Sydney Picasso
- Examination board member
Biography
Sydney Picasso has been writing about modern and contemporary art, archaeology and style for many years. She is the co-author, notably, with Claude Francois Baudez, of Lost Cities of the Maya, Gallimard, 1986. She also wrote Picasso, as if I were a Signature, Hachette, 1996, and The Invention of Paradise: The Photographs of Paul-Emile Miot, Edition Daniel Blau, 2008. For many years she wrote for French Vogue on contemporary art, as well as for Contemporaine, Art Press, and has contributed many essays such as The Muse: Francesco Clemente, and Picasso, A Contemporary Dialogue, Andy Warhol, The Polo Paintings, Editions Thaddaeus Ropac, Ombres Portees, Porteurs d’Ombres: Three Mexican Artists, Centre Culturel du Mexique, Paris. She co-translated John Russell’s Francis Bacon, and recently, Bite by Fabrice Hergott, in Cained and Abled: The Chapman Brothers. Recently a text on Oceanic Fish Hooks, A Small Philosophy of Ones in Fish Hooks of the South Pacific, Editions Hirmer, 2012, From Silverpoint to Silver Screen in Andy Warhol Drawings 1950's, Hirmer, 2013, and Body of Proof in Su Xiaobai, Hong Kong, 2014. She was Adjunct Director of the Musee d’Art and Histoire in Meudon, and a member of URA 5 CNRS, and RCP 394 Recherches sur les Societes Amerindiennes, et sur l’Art Rupestre. She was a Research assistant at the Ecole des Hautes Etudes en Sciences Sociales (EHESS). She was President of la Societe du Jeu de Paume (1997-2004) and is presently a board member of the Amis du Festival d’Automne de Paris, the Prix de Dessin Daniel et Florence Guerlain, and was awarded Chevalier des Arts et Lettres in 1999. She is also a member of the International Councils of Tate Modern and the Museum of Modern Art in New York, and a Trustee of the China Art Foundation, UK.
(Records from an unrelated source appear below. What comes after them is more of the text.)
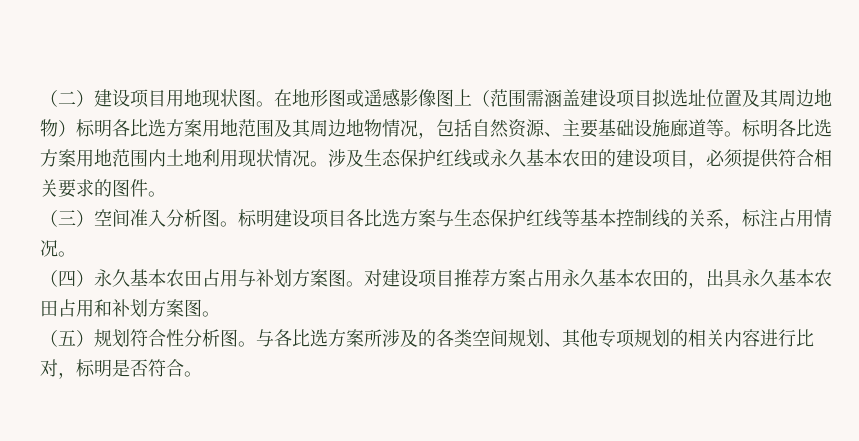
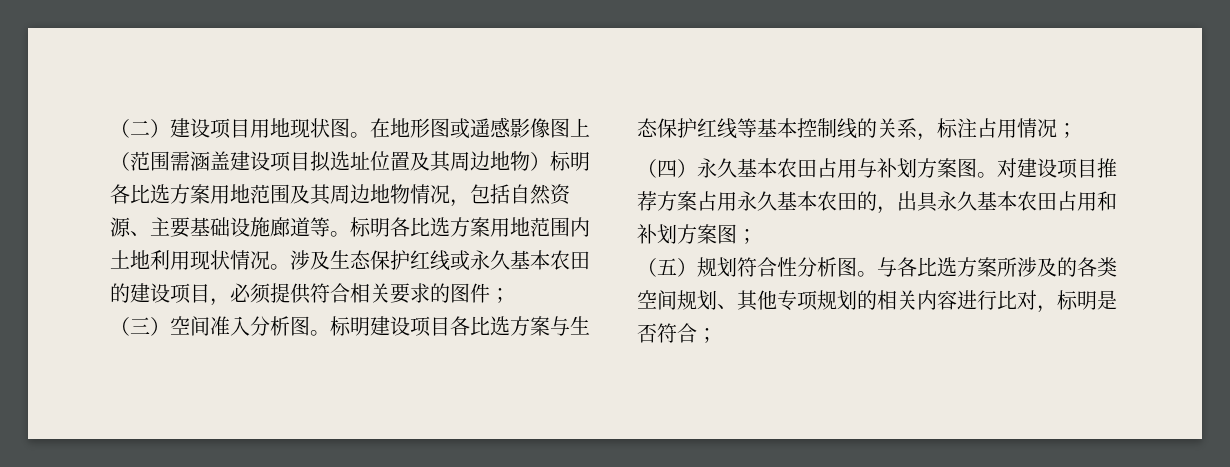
- 涉及生态保护红线或永久基本农田的建设项目，必须提供符合相关要求的图件。
+ 涉及生态保护红线或永久基本农田的建设项目，必须提供符合相关要求的图件；
- 标明建设项目各比选方案与生态保护红线等基本控制线的关系，标注占用情况。
+ 标明建设项目各比选方案与生态保护红线等基本控制线的关系，标注占用情况；
- 对建设项目推荐方案占用永久基本农田的，出具永久基本农田占用和补划方案图。
+ 对建设项目推荐方案占用永久基本农田的，出具永久基本农田占用和补划方案图；
- 与各比选方案所涉及的各类空间规划、其他专项规划的相关内容进行比对，标明是否符合。
+ 与各比选方案所涉及的各类空间规划、其他专项规划的相关内容进行比对，标明是否符合；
On the Royal Drawing School
Having spent the first part of my career as a researcher in the field of rock art, studying especially sketched and engraved prehistoric figures, drawing has been at the forefront of my reflexions for many years. In my book on Picasso "As if I were a Signature" ( Paris 1996) I examine the value of the sketchbook collection which was largely preserved by Picasso privately and forms a major volume of work in the estate, not so much for its size, but its revelation of the artist's thought process, and the nearly intact state of each sketchbook. I have come to interview and frequent many artists over the years, and it is my personal opinion that drawing is the lifeline of the plastic arts. I have written elsewhere that it is a sort of "breathing" exercise. And although I do not judge any artist if he chooses not to draw, specifically in any of the steps of his work, it does make me wonder. The young students of the Drawing School are inspiring because of their stated, and confirmed desire to draw. Each for different reasons has been very clear in expressing his or her goals. The "greenhouse" which the school represents is the ideal place to see these desires develop. It is a truly fulfilling experience, and I look forward to it every session.